After executing ./mesh_to_pc.py ../data/ModelNet40 ../data/ModelNet40_pc_64 --vg_size 64 , I got the error:
File "/opt/conda/Anaconda3/lib/python3.7/multiprocessing/pool.py", line 121, in worker
result = (True, func(*args, **kwds))
File "./mesh_to_pc.py", line 39, in process
pc = pc_mesh.get_sample("mesh_random", n=args.n_samples, as_PyntCloud=True)

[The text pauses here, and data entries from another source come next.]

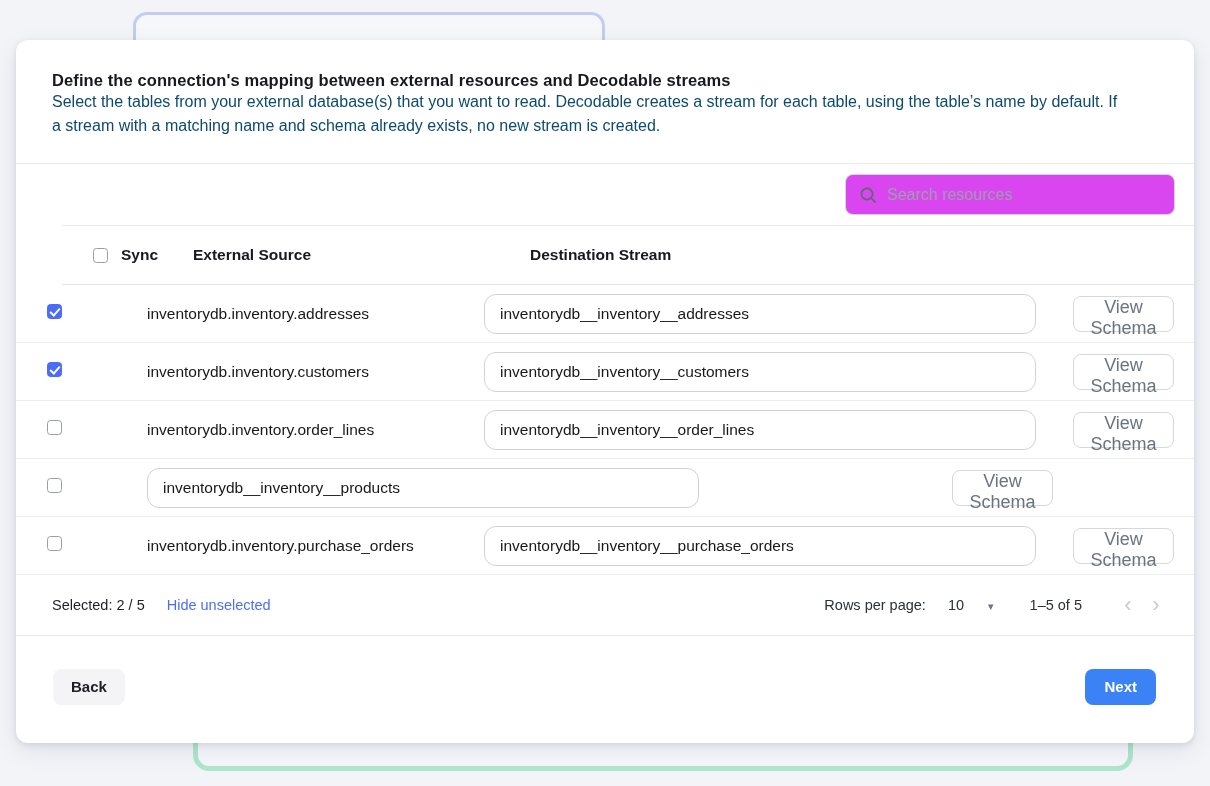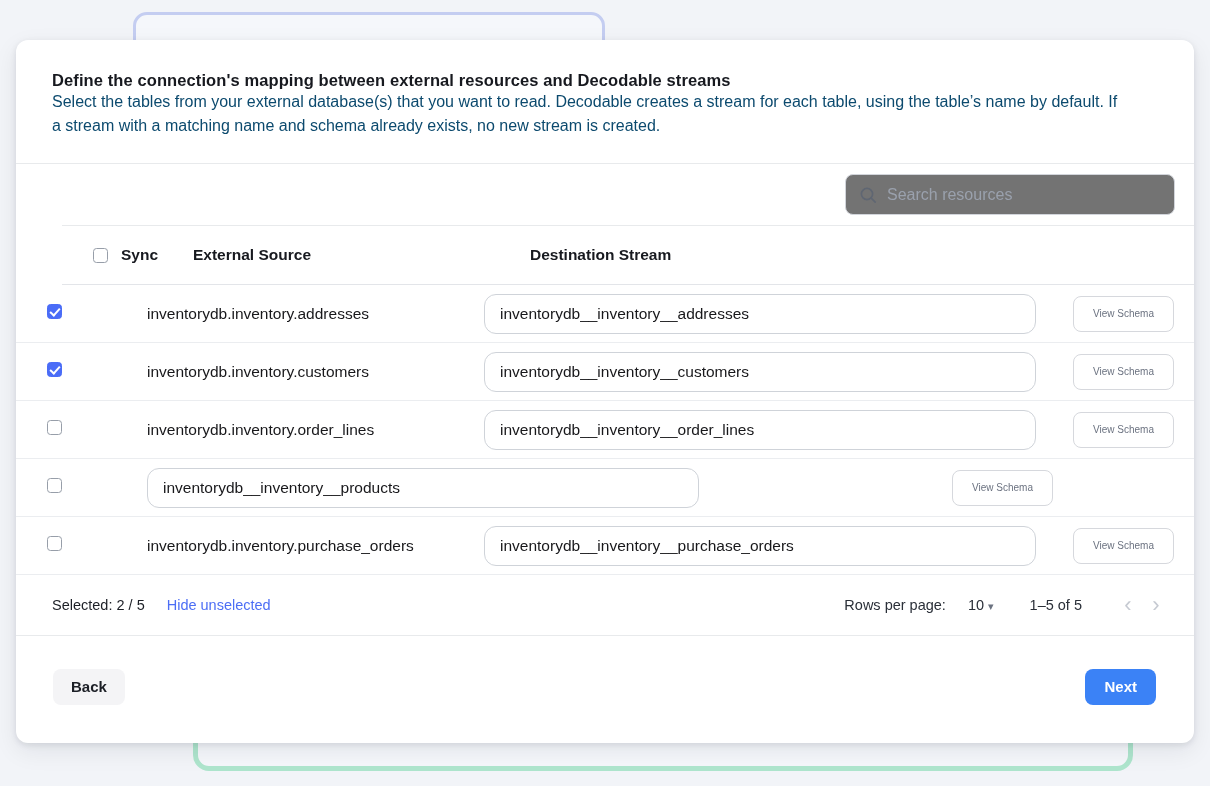"Search resources" .search-box { background: #737373 -> #d946ef }
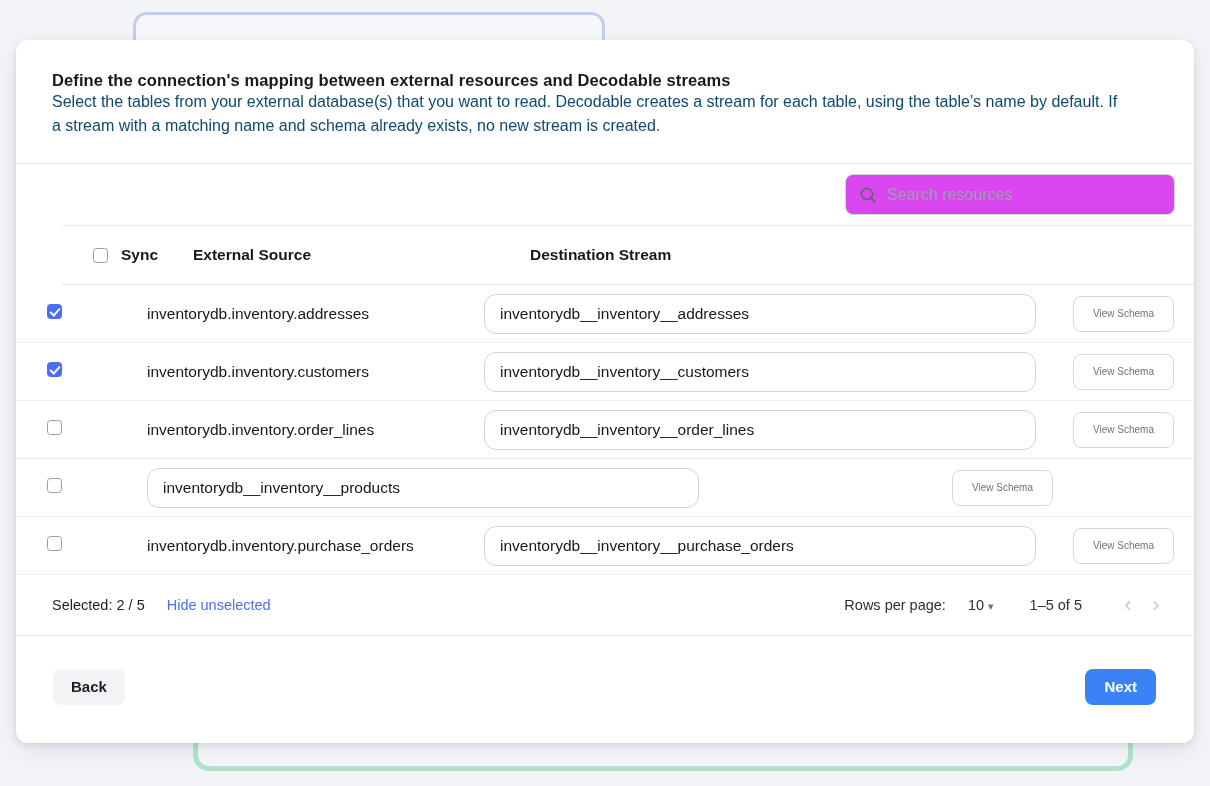"View Schema" .schema-btn { font-size: 10px -> 18px }
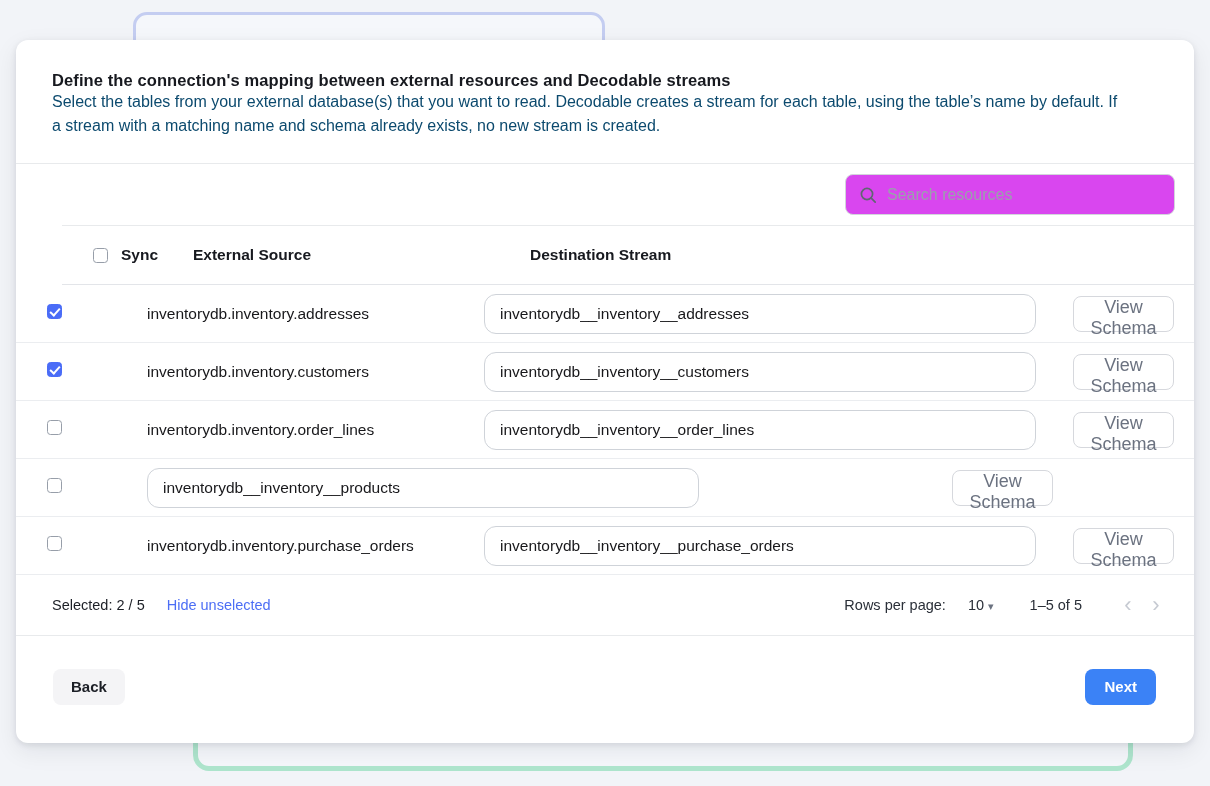"10" .rpp-select { gap: 4px -> 24px }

File "/opt/conda/Anaconda3/lib/python3.7/site-packages/pyntcloud-0.1.2-py3.7.egg/pyntcloud/core_class.py", line 534, in get_sample
sample = sampler.compute()
File "/opt/conda/Anaconda3/lib/python3.7/site-packages/pyntcloud-0.1.2-py3.7.egg/pyntcloud/samplers/mesh.py", line 67, in compute
np.arange(len(areas)), size=self.n, p=probabilities)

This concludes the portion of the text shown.